» EXERCISE REQUIREMENTS
From the data that follows, print exactly the lines starting at the one containing "total: 113.50 -> 126.37" and ending at the one containing "PISCIFUN CHAOS XS"; include both of them and nothing more.

» SOURCE DATA
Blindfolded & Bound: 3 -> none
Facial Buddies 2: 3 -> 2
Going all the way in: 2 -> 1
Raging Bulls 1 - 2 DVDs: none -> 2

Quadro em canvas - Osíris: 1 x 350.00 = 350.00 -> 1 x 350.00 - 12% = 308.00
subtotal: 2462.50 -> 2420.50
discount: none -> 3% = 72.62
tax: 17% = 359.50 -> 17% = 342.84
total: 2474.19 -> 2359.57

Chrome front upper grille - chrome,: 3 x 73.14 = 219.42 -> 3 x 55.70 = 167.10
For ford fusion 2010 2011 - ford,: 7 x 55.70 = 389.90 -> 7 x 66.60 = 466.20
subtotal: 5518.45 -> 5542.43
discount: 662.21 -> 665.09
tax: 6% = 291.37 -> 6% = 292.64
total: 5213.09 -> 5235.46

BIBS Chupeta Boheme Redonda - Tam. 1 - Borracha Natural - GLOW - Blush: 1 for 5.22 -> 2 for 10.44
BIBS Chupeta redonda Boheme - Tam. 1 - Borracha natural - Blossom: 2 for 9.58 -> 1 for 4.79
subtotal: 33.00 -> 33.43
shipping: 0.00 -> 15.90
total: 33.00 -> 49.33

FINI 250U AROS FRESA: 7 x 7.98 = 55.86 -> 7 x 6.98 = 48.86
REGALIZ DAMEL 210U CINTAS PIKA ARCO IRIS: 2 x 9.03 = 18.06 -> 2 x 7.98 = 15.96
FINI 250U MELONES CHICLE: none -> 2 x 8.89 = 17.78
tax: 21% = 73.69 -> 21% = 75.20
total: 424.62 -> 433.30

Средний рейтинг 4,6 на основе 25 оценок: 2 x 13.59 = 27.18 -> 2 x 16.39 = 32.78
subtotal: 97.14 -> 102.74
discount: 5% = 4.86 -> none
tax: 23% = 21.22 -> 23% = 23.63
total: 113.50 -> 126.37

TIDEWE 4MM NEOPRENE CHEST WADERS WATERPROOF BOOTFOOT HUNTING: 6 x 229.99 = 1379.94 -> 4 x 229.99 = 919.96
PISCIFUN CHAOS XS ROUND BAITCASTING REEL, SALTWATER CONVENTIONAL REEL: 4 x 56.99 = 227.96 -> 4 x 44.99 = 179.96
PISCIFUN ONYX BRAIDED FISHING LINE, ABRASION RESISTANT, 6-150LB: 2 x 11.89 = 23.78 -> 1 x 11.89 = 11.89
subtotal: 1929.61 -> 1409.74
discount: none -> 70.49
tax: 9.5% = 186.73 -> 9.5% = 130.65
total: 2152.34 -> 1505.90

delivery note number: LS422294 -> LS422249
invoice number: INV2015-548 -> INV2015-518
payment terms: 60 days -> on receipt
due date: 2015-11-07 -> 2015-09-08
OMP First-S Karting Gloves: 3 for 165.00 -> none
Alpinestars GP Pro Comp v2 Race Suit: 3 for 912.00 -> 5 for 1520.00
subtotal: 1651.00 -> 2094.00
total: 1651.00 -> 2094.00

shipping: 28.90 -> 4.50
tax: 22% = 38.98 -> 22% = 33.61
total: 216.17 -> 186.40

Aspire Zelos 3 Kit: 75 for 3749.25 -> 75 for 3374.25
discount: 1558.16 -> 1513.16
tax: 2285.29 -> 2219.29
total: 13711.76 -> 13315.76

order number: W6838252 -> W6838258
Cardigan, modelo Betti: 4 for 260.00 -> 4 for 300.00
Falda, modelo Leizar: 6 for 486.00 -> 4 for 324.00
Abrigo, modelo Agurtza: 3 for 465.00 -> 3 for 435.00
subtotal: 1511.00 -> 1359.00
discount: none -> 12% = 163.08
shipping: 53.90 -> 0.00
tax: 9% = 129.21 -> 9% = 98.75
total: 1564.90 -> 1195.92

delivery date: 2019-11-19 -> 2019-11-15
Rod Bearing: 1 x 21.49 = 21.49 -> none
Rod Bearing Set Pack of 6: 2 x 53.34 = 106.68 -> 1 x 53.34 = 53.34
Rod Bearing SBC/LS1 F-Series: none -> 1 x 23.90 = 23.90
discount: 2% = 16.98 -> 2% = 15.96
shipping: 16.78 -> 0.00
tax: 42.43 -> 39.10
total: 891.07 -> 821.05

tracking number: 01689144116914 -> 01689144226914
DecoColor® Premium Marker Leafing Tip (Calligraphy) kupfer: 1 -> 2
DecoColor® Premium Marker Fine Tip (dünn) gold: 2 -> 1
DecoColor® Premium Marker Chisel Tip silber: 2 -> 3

» FINISHED TASK
total: 113.50 -> 126.37

TIDEWE 4MM NEOPRENE CHEST WADERS WATERPROOF BOOTFOOT HUNTING: 6 x 229.99 = 1379.94 -> 4 x 229.99 = 919.96
PISCIFUN CHAOS XS ROUND BAITCASTING REEL, SALTWATER CONVENTIONAL REEL: 4 x 56.99 = 227.96 -> 4 x 44.99 = 179.96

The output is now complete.